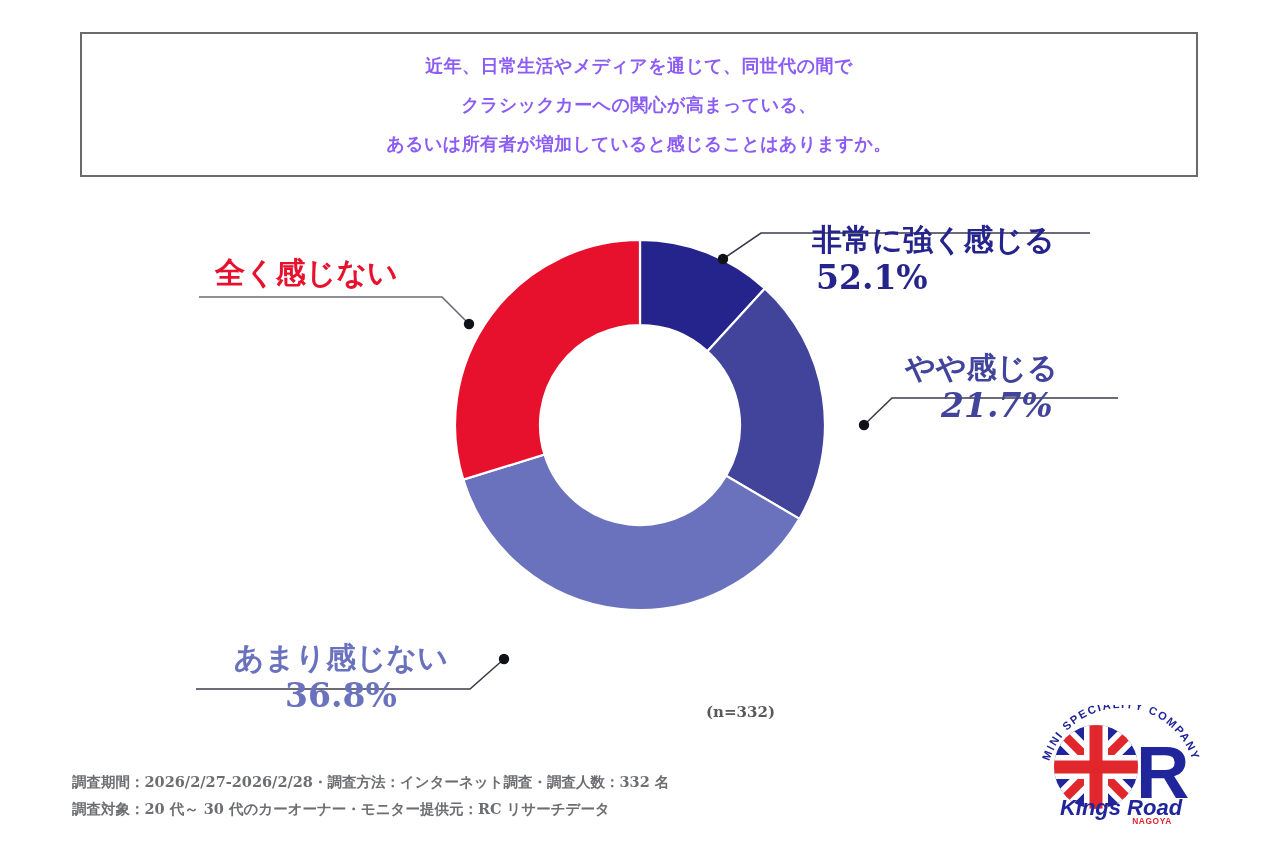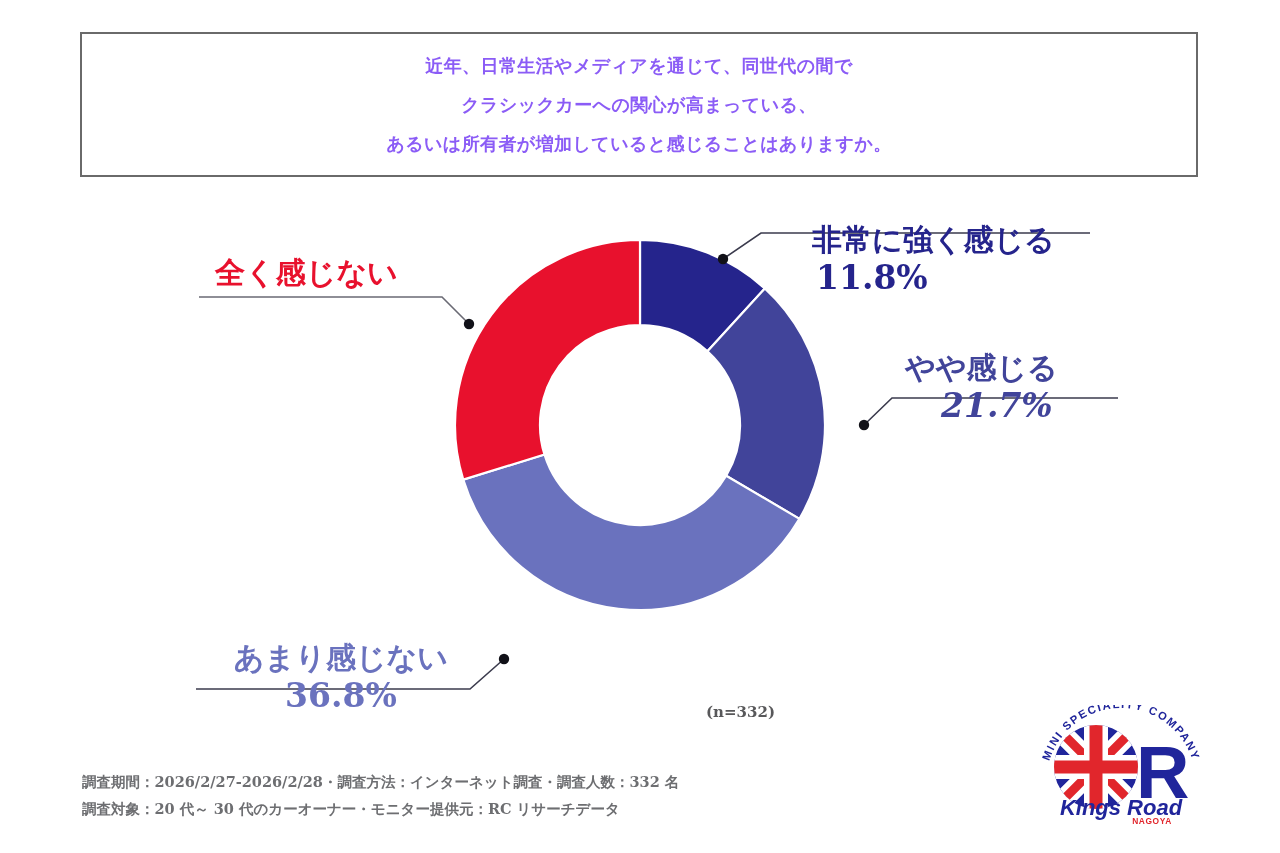"11.8%" span.cval { text: 11.8% -> 52.1% }
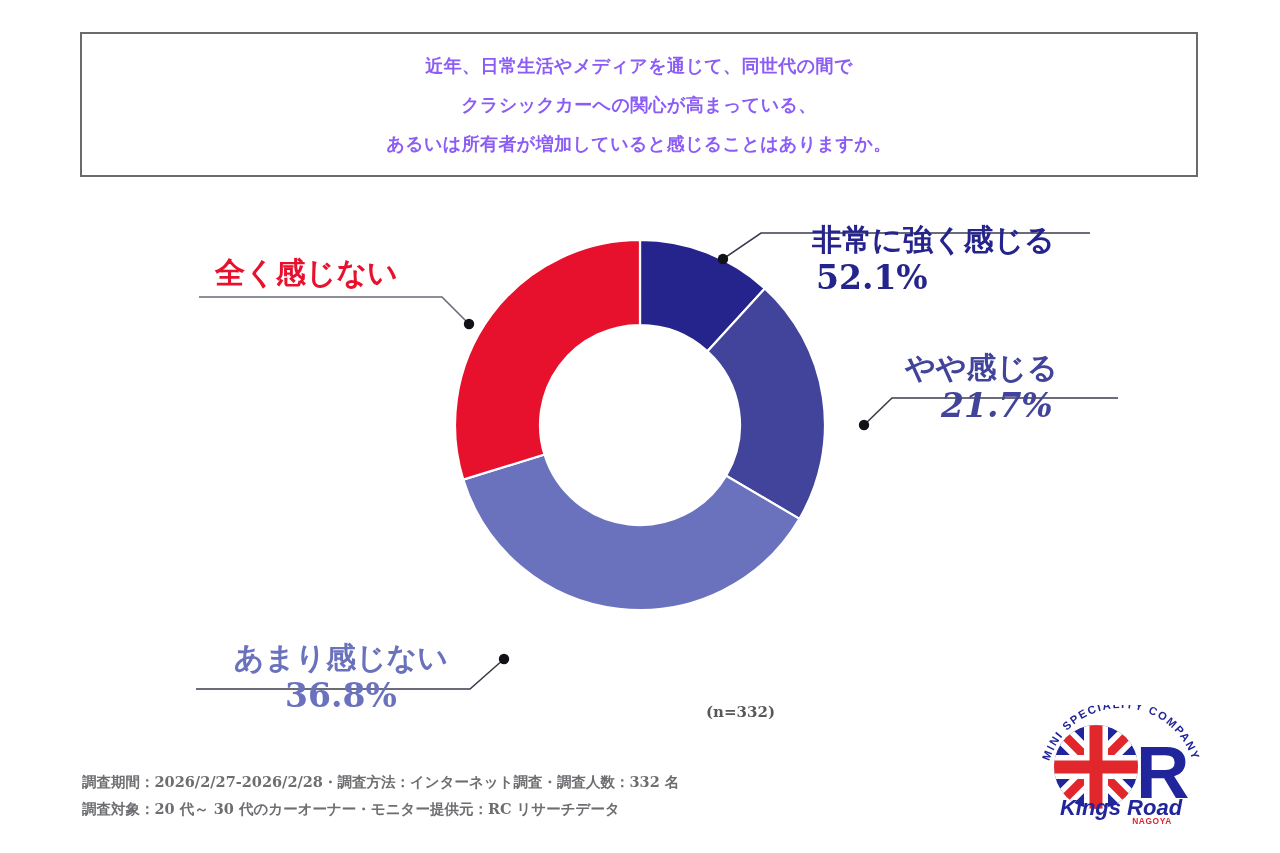"調査期間：2026/2/27-2026/2/28・調査方法：インターネット調査・" #footnotes { left: 82px -> 72px }
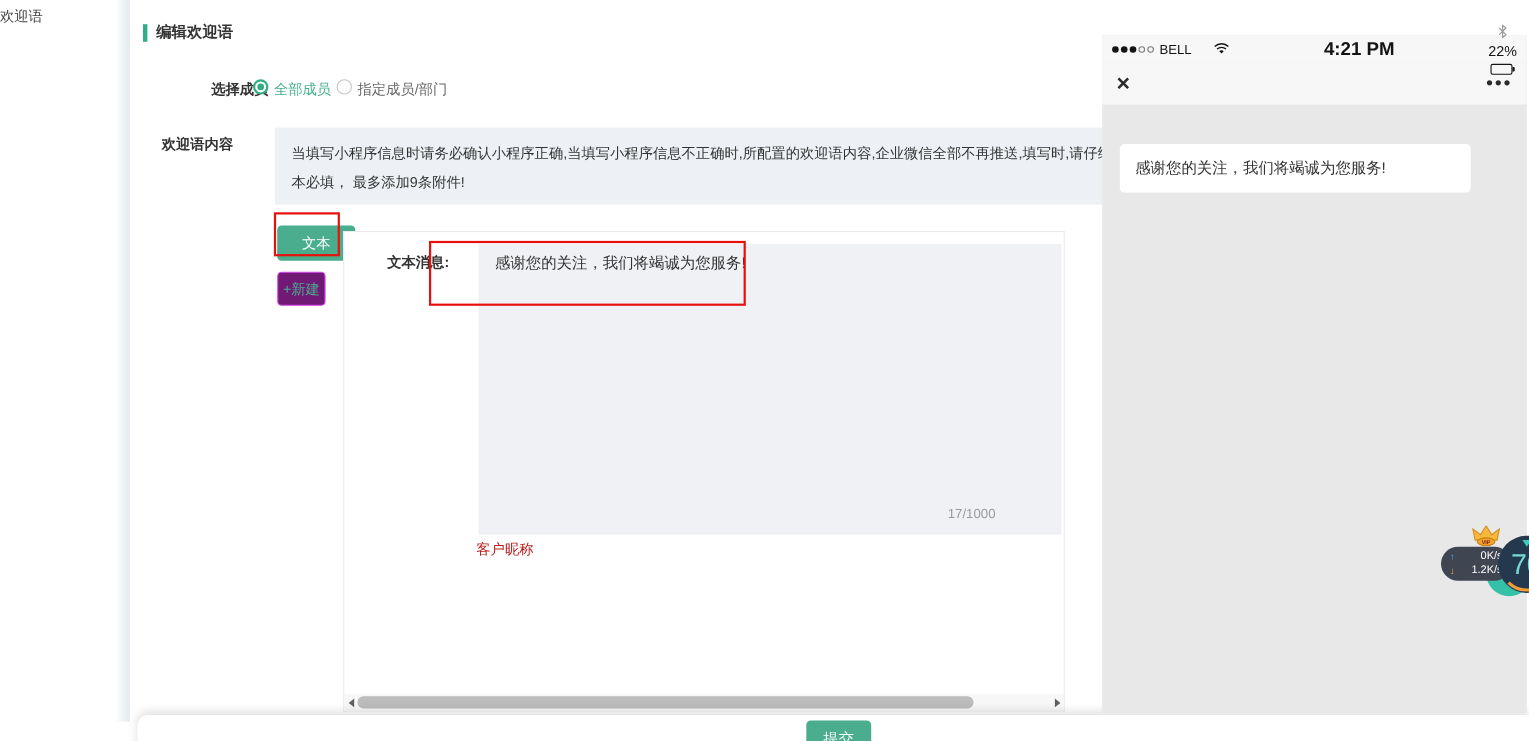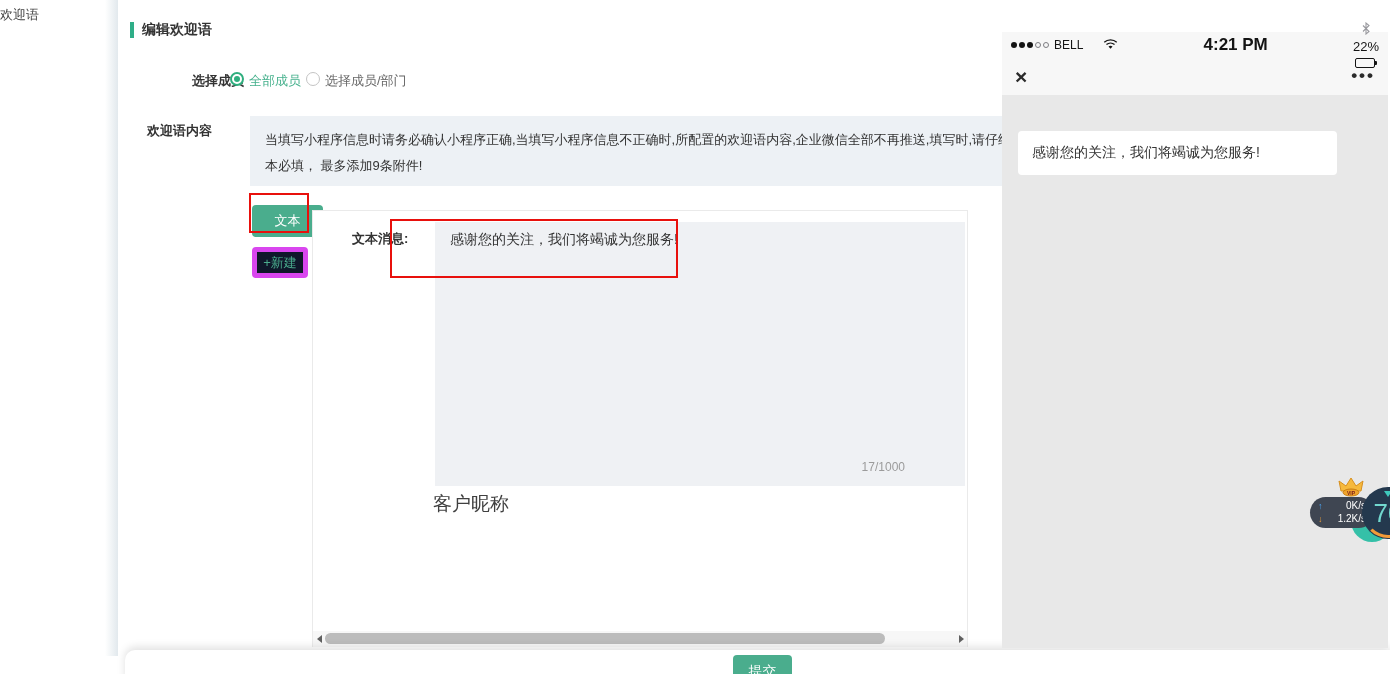"选择成员/部门" span.abs { text: 选择 -> 指定 }
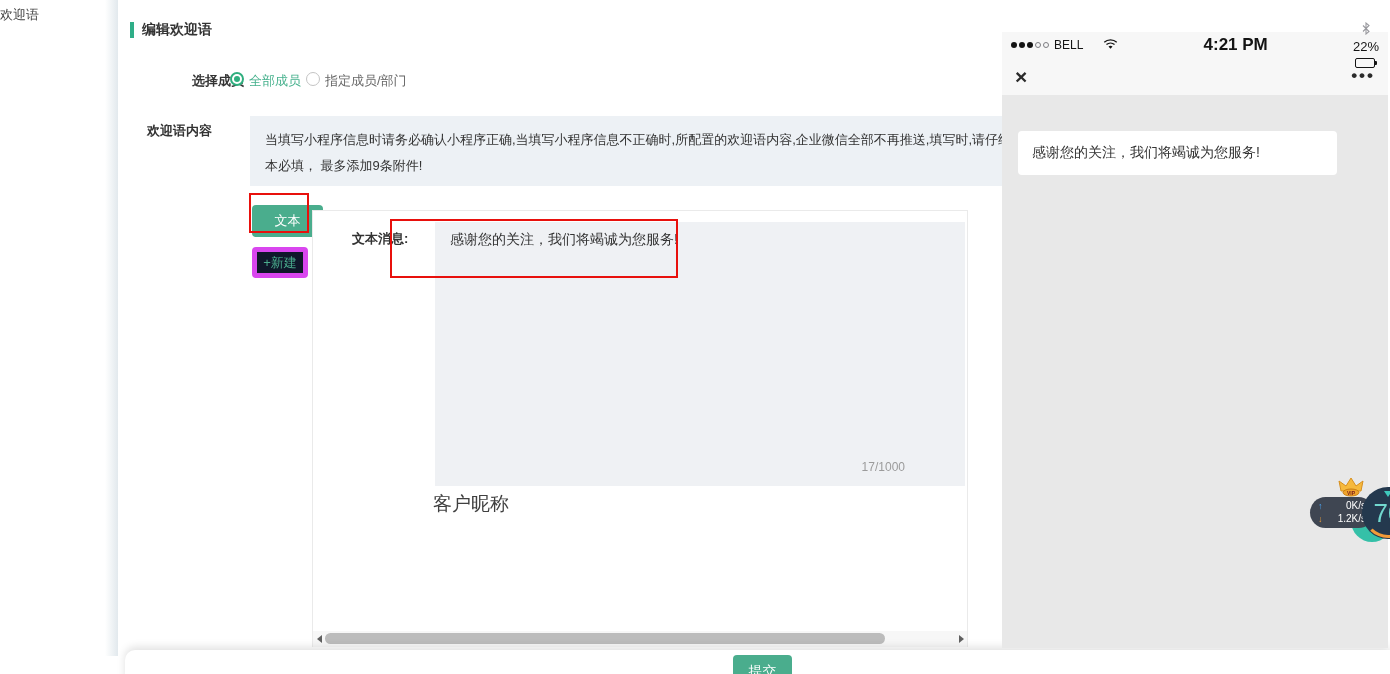"+新建" .new-btn { background: #0f172a -> #701a75; border: 5px solid #d946ef -> 1px solid #d946ef; width: 56px -> 44px }
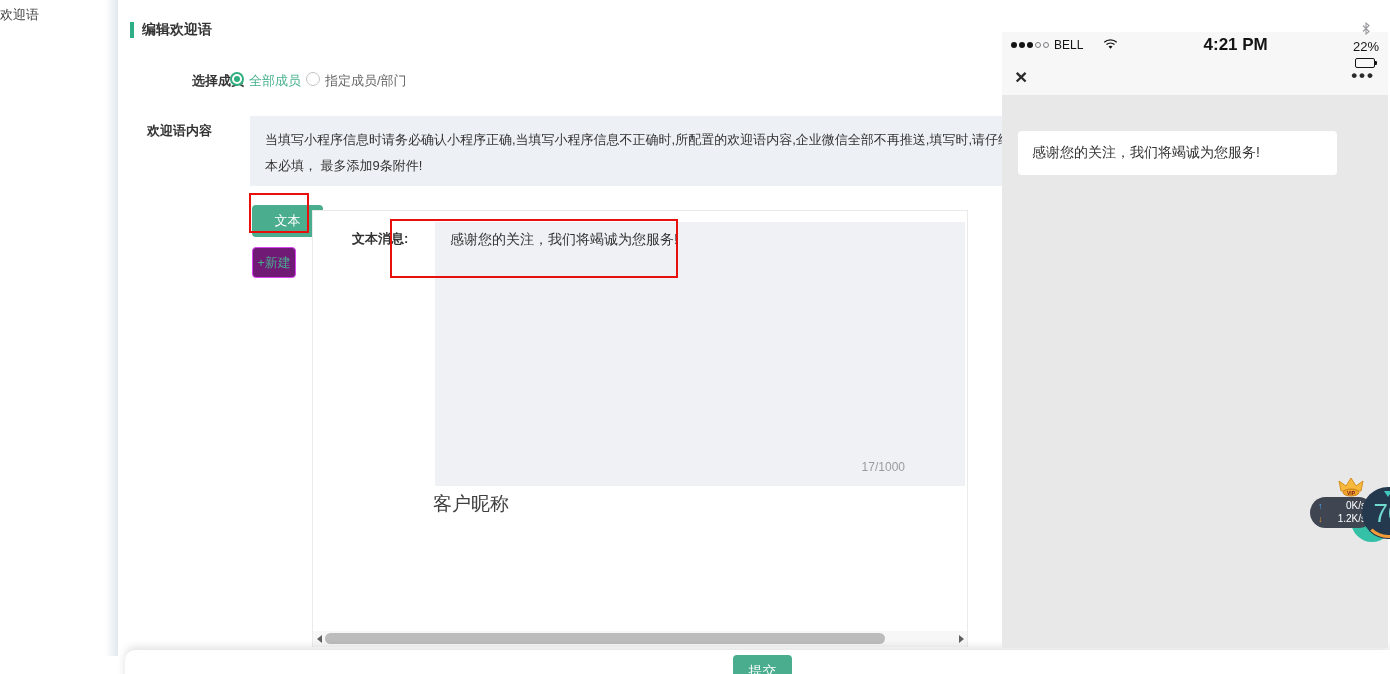"客户昵称" .nickname { color: #404040 -> #b91c1c; font-size: 19px -> 13px }
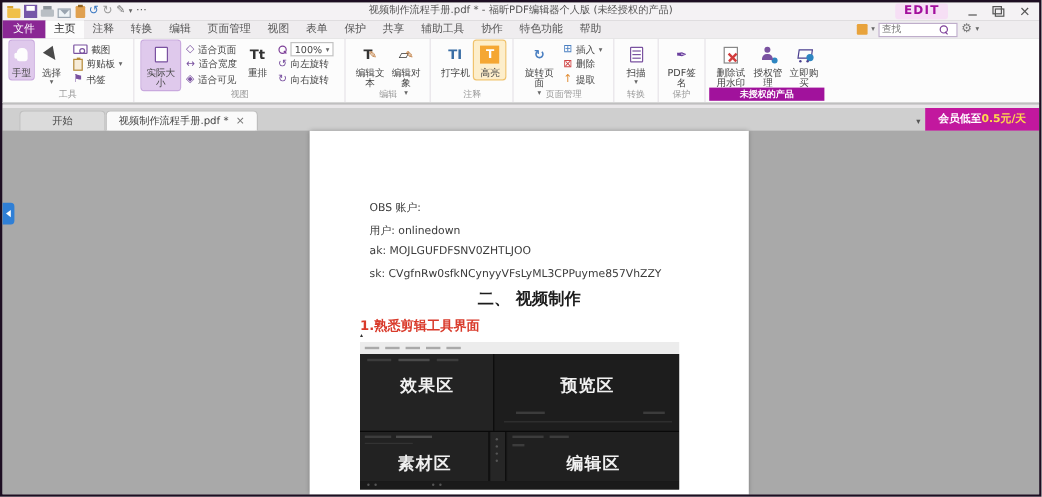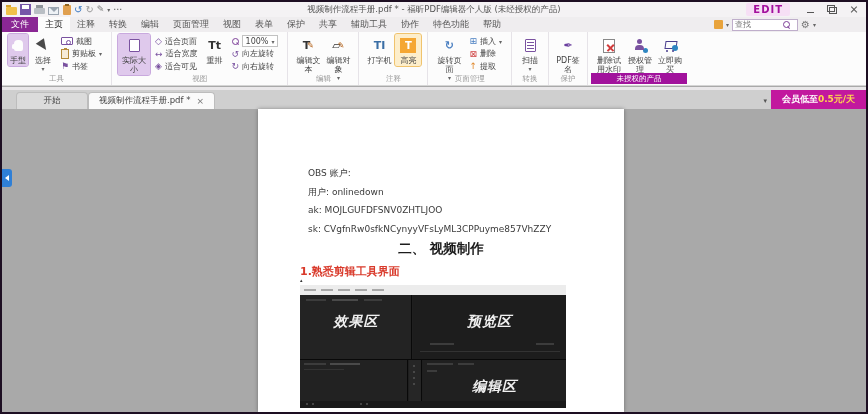"未授权的产品" .glabel-unlicensed { font-weight: normal -> bold }
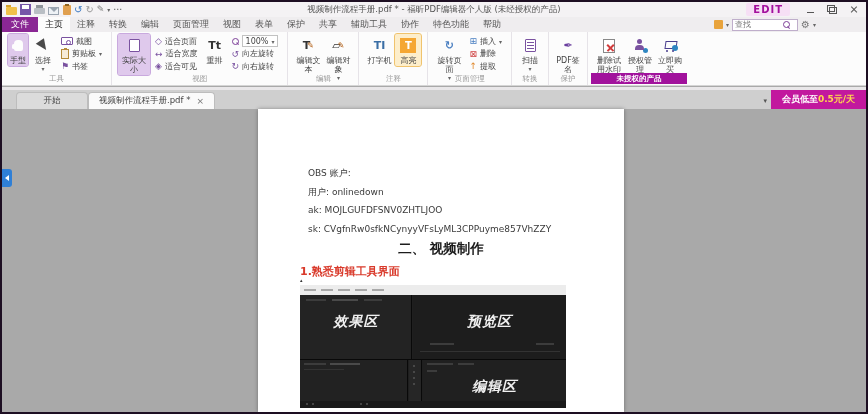"效果区" #shot { font-style: italic -> none }
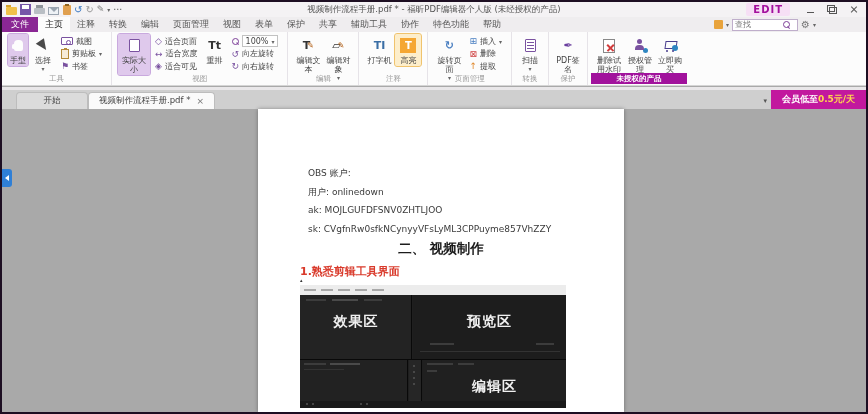"素材区" div.shot-label { html: none -> <div>素材区</div> }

* TASK BRIEF *
When you retype the material above, keep every word exact and drop the images.

* ANSWER TO THE EXERCISE *
"11.8%" span.cval { text: 11.8% -> 52.1% }
"調査期間：2026/2/27-2026/2/28・調査方法：インターネット調査・" #footnotes { left: 82px -> 72px }
"选择成员/部门" span.abs { text: 选择 -> 指定 }
"+新建" .new-btn { background: #0f172a -> #701a75; border: 5px solid #d946ef -> 1px solid #d946ef; width: 56px -> 44px }
"客户昵称" .nickname { color: #404040 -> #b91c1c; font-size: 19px -> 13px }
"未授权的产品" .glabel-unlicensed { font-weight: normal -> bold }
"效果区" #shot { font-style: italic -> none }
"素材区" div.shot-label { html: none -> <div>素材区</div> }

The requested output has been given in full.